Frost injury to plants can occur following episodic radiation frosts. In the UK this is particularly important to spring sown crops such as potatoes. Most laboratory based frost studies simulate freezing using either conductive or convective freezing chambers. Such frost tests do not simulate overnight freezing events adequately.

A freezing chamber based on radiative cooling is described which mimics overnight radiative freezing. The chamber is rectangular in design (1 m × lm × 2 m high) with a radiative cooling plate at the top of the chamber cooled to -40°C to -45°C using HFC coolants, which acts as a cold black body. The sides of the chamber are also cooled to variable temperatures down to -5°C in order to prevent the chamber walls radiating to the plant material during testing.

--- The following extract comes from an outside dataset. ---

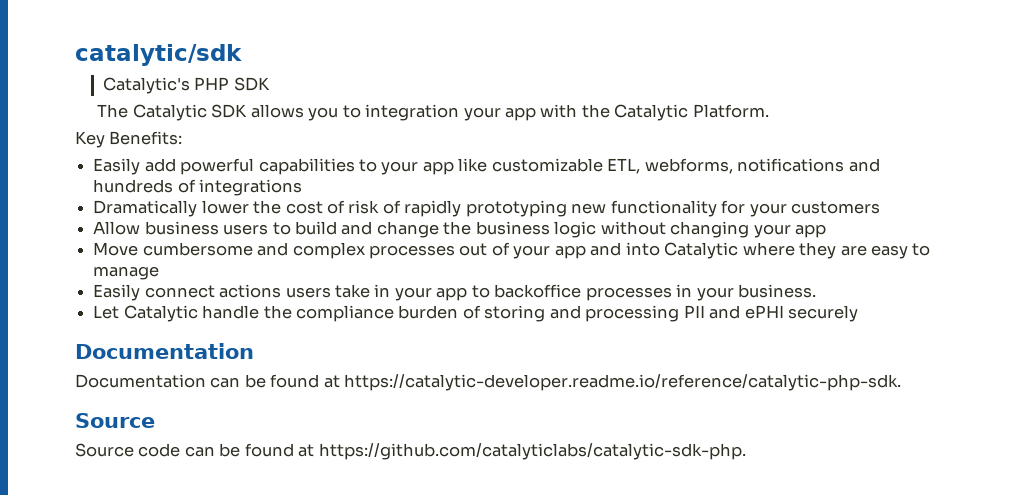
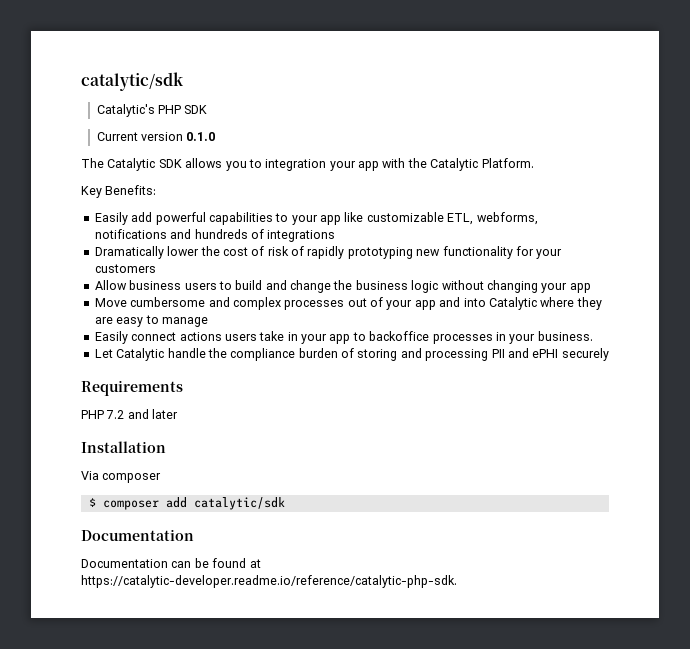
(270, 84) none -> [96,132,216,141] // Current version 0.1.0
(859, 313) none -> [81,380,183,396] [81,409,179,419] [81,441,166,453] [81,471,162,483] [88,497,285,510] // Requirements // PHP 7.2 and later // Installation // Via composer // $ composer add catalytic/sdk
[75,413,155,428] [75,443,746,460] // Source // Source code can be found at https://github.com/catalyticlabs/catalytic-sdk-php. -> (457, 581) none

Using thermocouples to measure air temperature and plant temperature the chamber has been characterised to simulate the radiative cooling conditions found in the UK during autumn and spring. Exotherm detection upon plant freezing is simplified by virtue of the reduction in temperature fluctuation normally experienced at the plant surface during natural freezing. Radiation frosts and subsequent frost damage to potatoes have been recorded in the temperature range -4°C to –5°C. The equipment is recommended for studies of frost damage to plants normally caused by episodic radiation frost events.